Rigorosamente sui toni del marrone e dall’allure rétro, gli shorts in camoscio portano con sé tutto il fascino del western e dello spirito anni ‘70. La loro storia si rifà all’abbigliamento funzionale in pelle scamosciata usato per l’equitazione, all’outdoor e all’abbigliamento da lavoro. Ed è proprio per questo che conservano un animo timeless da rileggere e reinterpretare ancora e ancora. Tonalità tabacco, sabbia e cognac li legano a un’estetica vagamente bohémienne più attuale che mai, che riecheggia nelle proposte di Etro (con vita super bassa) e di The Frankie Shop (dove il minimalismo impera). Lussureggiante e sofisticata anche l’interpretazione di Isabel Marant: shorts in camoscio con applicazioni floreali per un look romantico e sofisticato.
Delicati, fluidi, lucenti: gli shorts in seta o raso raccontano l’incontro perfetto tra intimo e prêt-à-porter. L’esortazione della moda estate 2026? Letteralmente, ripensare il loungewear con uno spirito nuovo, declinando nelle mise da giorno quella che sarebbe stata una scelta essenzialmente relegata solo alle mura di casa. Nina Ricci invita a costruire i look con shorts di seta nera e orlo in pizzo tono su tono: una camicia bianca, sandali stiletto, e il look è più sensuale che mai. Per Versace non possono invece mancare le iconiche fantasie bandana della Maison, quelle più emblematiche che testimoniano il lascito stilistico di Gianni Versace. Dulcis in fundo, pinces e profilature colorate di Givenchy. Come un pigiama, sì, ma da portare con T-shirt bianca.
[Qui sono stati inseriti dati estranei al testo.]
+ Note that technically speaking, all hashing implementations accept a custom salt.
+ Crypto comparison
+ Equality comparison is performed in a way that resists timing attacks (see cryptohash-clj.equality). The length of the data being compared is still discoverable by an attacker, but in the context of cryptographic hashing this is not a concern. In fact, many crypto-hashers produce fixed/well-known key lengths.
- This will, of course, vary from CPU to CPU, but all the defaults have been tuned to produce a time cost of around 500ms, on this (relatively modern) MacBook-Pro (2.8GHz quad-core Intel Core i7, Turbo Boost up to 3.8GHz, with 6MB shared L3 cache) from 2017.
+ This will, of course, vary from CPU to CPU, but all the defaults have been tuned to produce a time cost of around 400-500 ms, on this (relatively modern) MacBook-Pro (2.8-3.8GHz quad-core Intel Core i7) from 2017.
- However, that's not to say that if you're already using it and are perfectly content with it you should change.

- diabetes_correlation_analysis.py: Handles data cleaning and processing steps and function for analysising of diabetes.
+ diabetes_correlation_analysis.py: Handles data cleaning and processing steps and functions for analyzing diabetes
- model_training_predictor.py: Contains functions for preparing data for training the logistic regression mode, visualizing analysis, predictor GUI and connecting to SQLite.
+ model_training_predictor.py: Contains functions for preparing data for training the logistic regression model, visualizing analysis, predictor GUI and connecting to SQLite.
Non sembrano, eppure sono proprio gli shorts che arrivano dal cassetto della biancheria intima. Ironici e contemporanei, culotte e boxer shorts si prestano con invidiabile disinvoltura ai look più effortless chic dell’estate. I confini tra ciò che è privato e ciò che è pubblico si annullano definitivamente, spostando il focus su styling ibridi e versatili. Rick Owens esorta all’espressione della sensualità con trasparenze e vite altissime, Miu Miu invece opta per la culotte da sfoggiare sotto camicie oversize a righe, magari con tanto di scarpe da barca per completare il look. A reinterpretare i boxer di ispirazione maschile ci pensa invece Balenciaga, rendendoli funzionali anche al femminile.
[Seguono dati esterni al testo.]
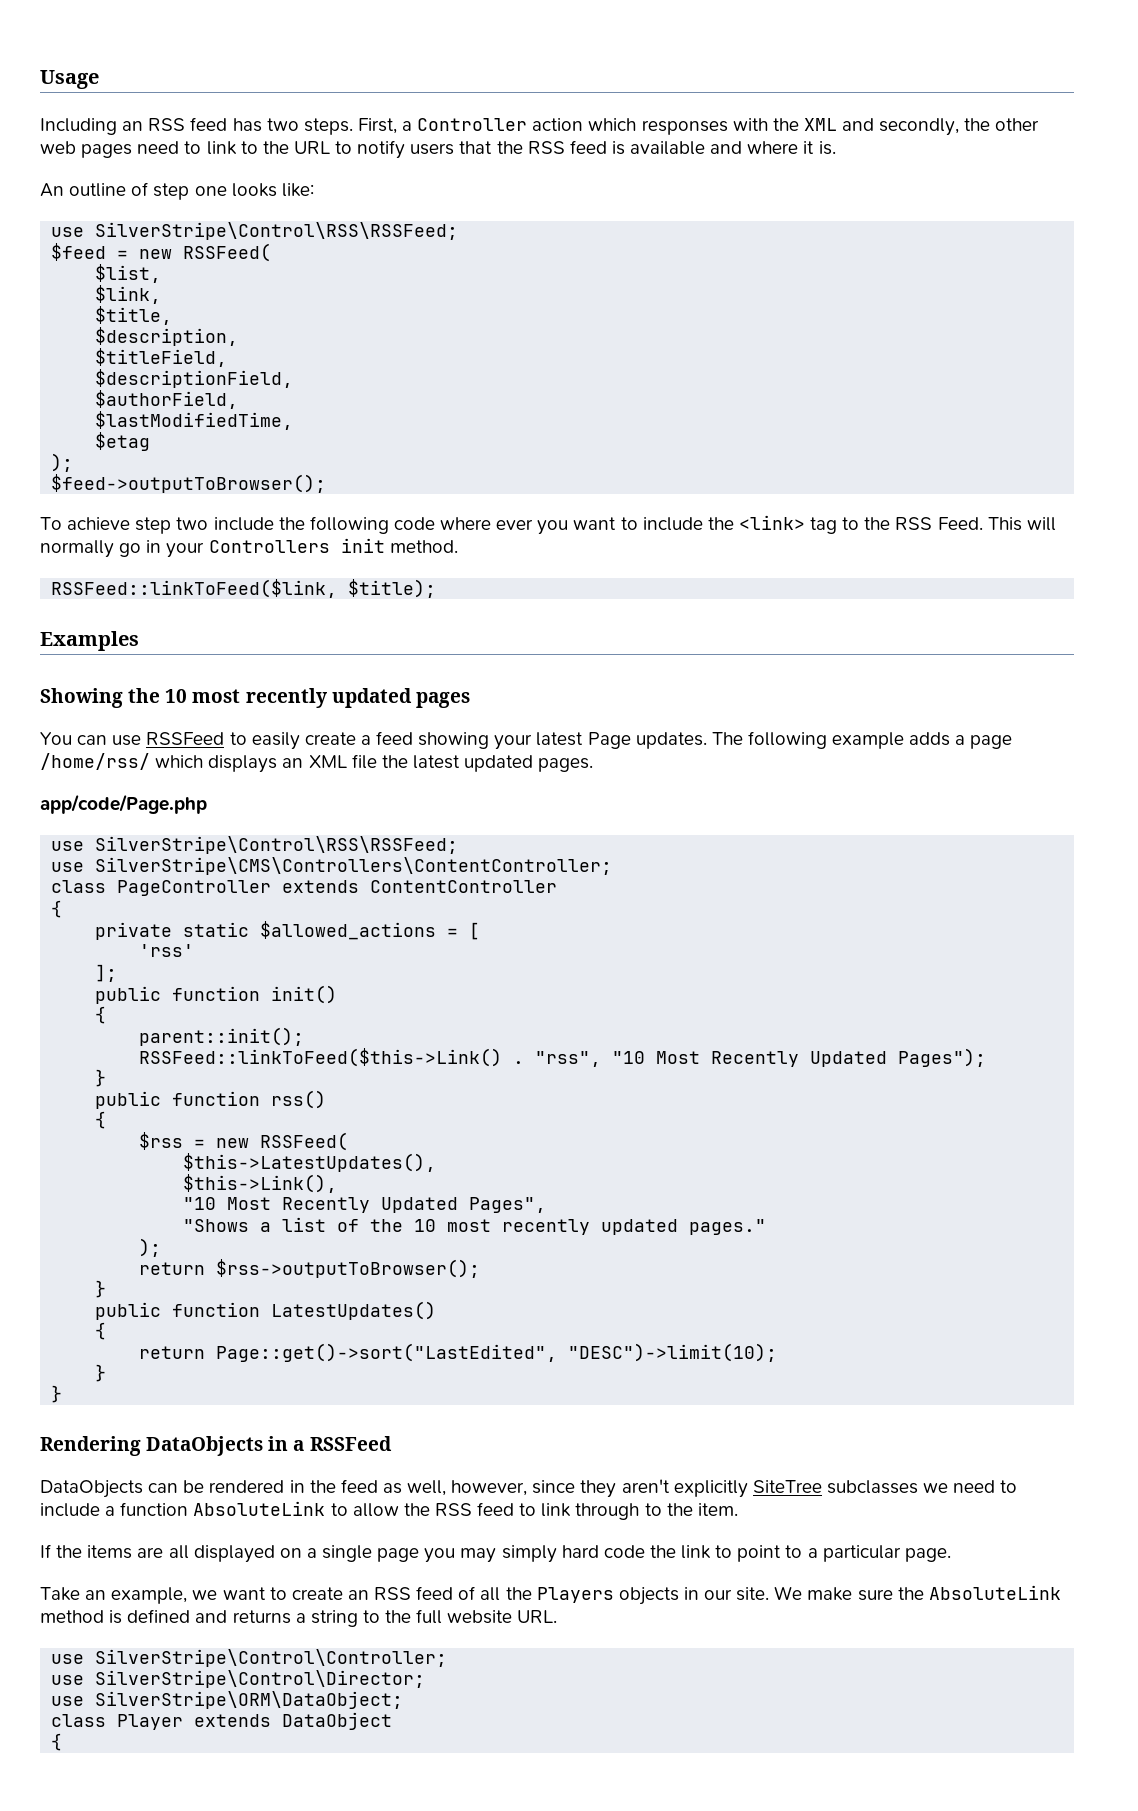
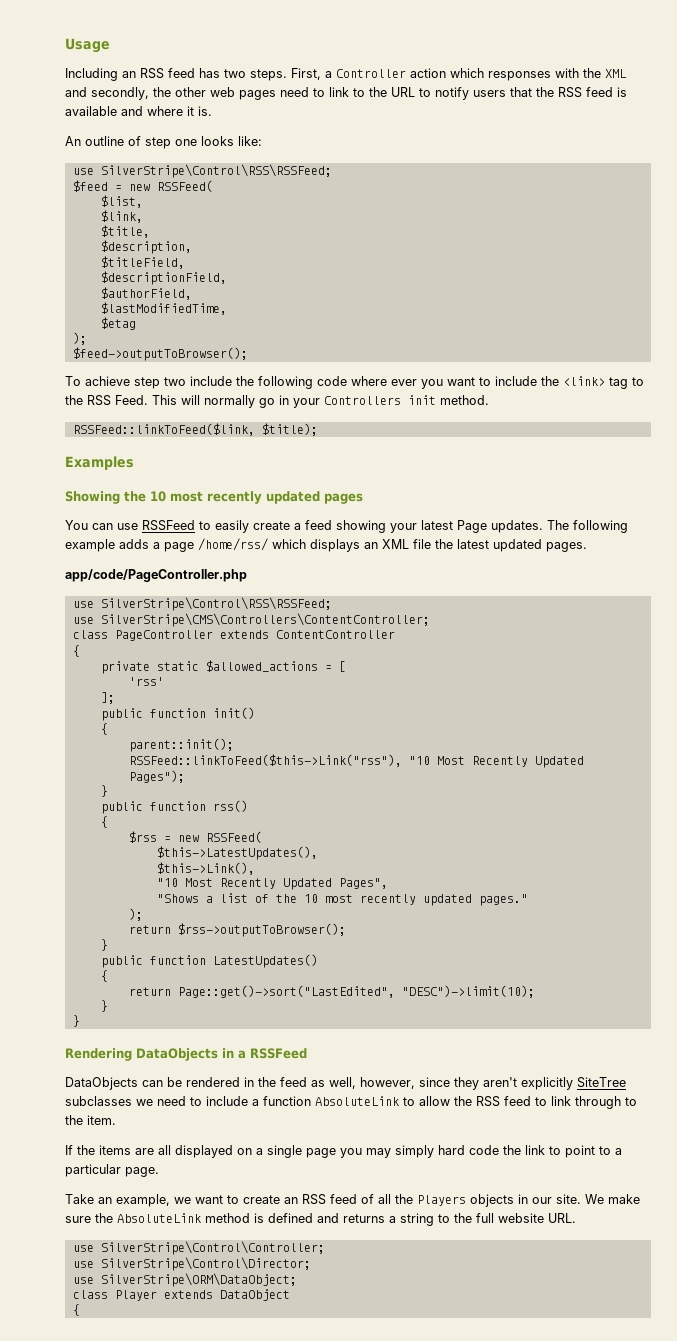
- app/code/Page.php
+ app/code/PageController.php
- RSSFeed::linkToFeed($this->Link() . "rss", "10 Most Recently Updated Pages");
+ RSSFeed::linkToFeed($this->Link("rss"), "10 Most Recently Updated Pages");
Pochi capi rievocano la nostalgia di un’estate squisitamente italiana come gli shorts in maglia intrecciata. Hanno il sapore del fatto a mano, e anche della spiaggia: un vero viaggio andata e ritorno negli anni Settanta, quando l’uncinetto divenne linguaggio della cultura hippie e del boho. La moda Primavera-Estate 2026 spazia dalle proposte monocromatiche – da notare il total black di Missoni e la variante rosa pastello di Zimmermann – fino alle varianti multicolor e a righe per dare un accento pop ai look come invita a fare The Attico. C’è solo l’imbarazzo della scelta.